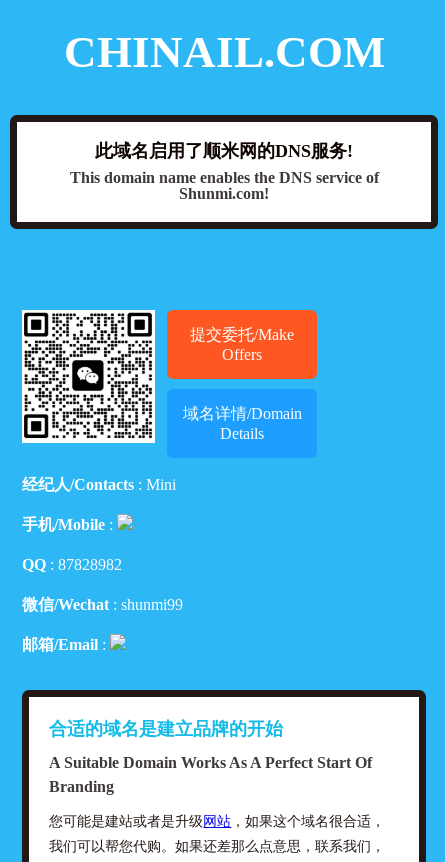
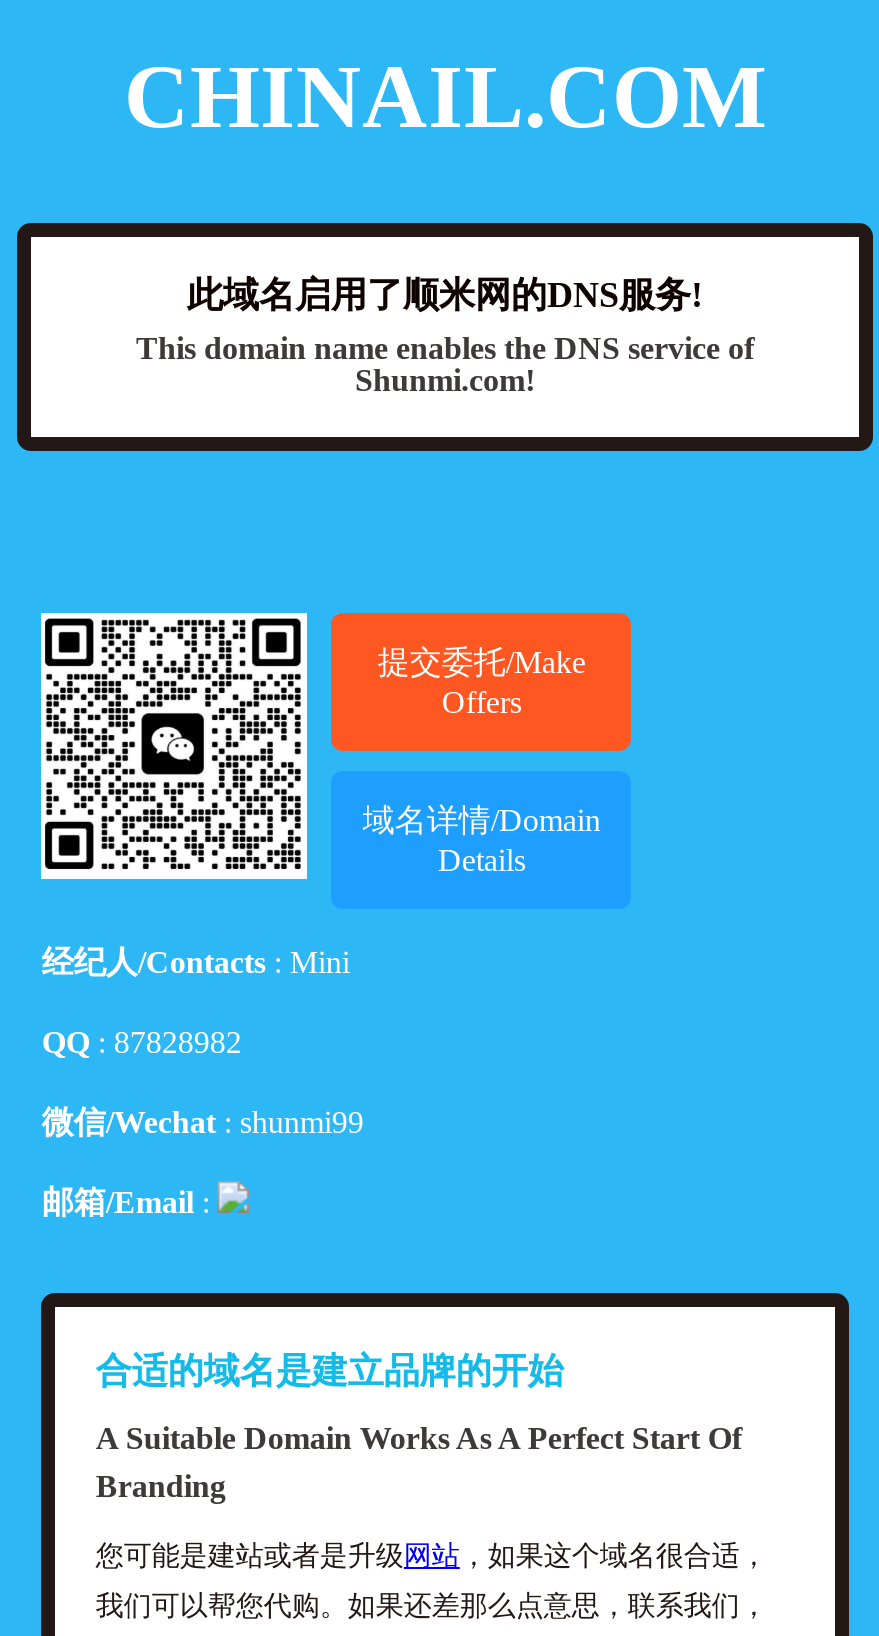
- 手机/Mobile:
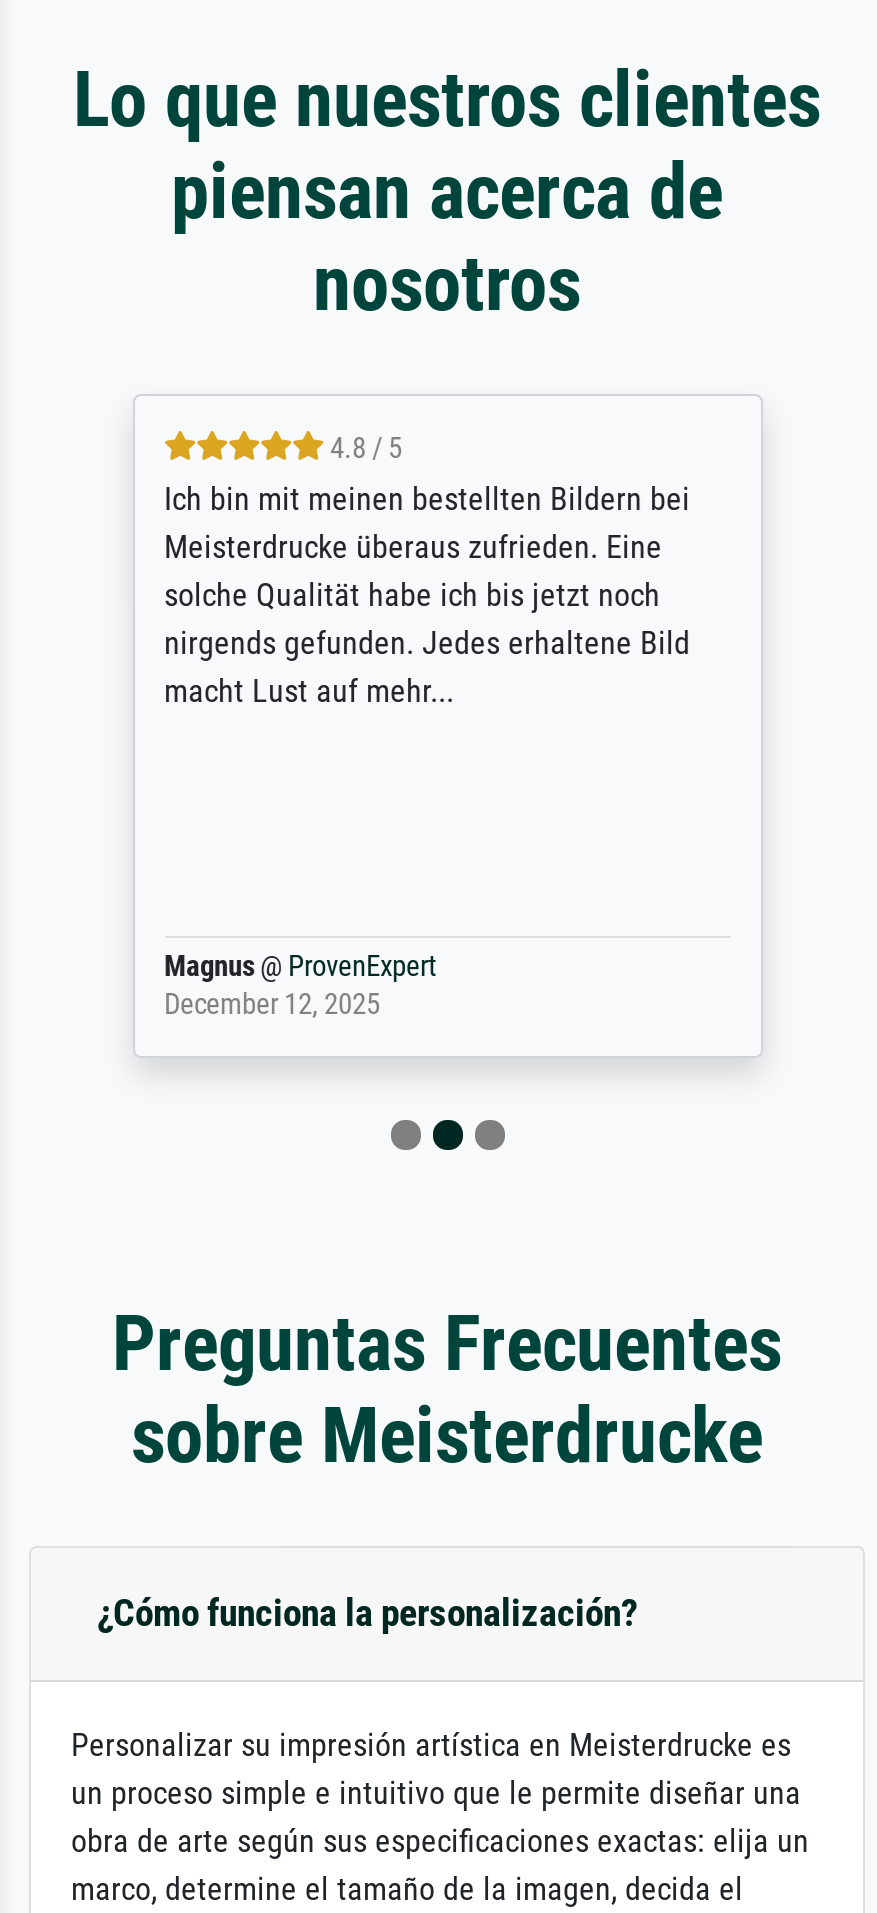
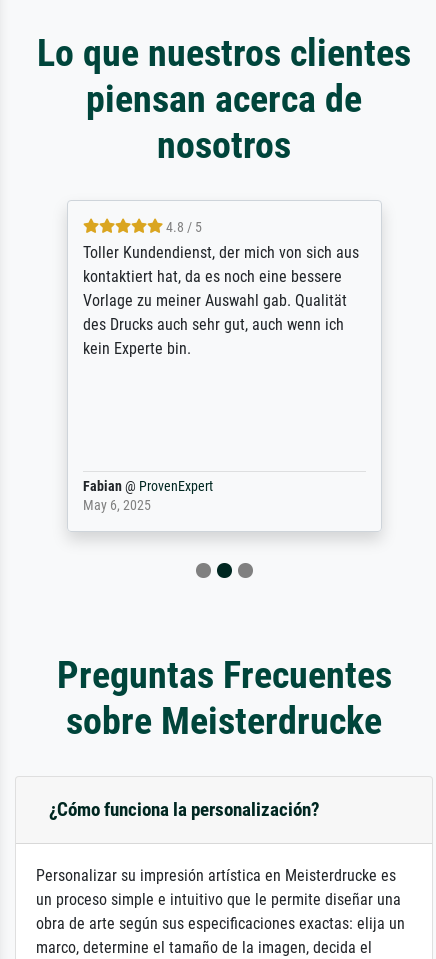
- Ich bin mit meinen bestellten Bildern bei
- Meisterdrucke überaus zufrieden. Eine
- solche Qualität habe ich bis jetzt noch
- nirgends gefunden. Jedes erhaltene Bild
- macht Lust auf mehr...
+ Toller Kundendienst, der mich von sich aus
+ kontaktiert hat, da es noch eine bessere
+ Vorlage zu meiner Auswahl gab. Qualität
+ des Drucks auch sehr gut, auch wenn ich
+ kein Experte bin.

- Magnus @ ProvenExpert
- December 12, 2025
+ Fabian @ ProvenExpert
+ May 6, 2025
=======
- [EXERCISE OBJECTIVE]: Lines containing the word "noch": copy every one of them from the records above.

- [SOLUTION TO THIS PROBLEM]:
- solche Qualität habe ich bis jetzt noch
+ kontaktiert hat, da es noch eine bessere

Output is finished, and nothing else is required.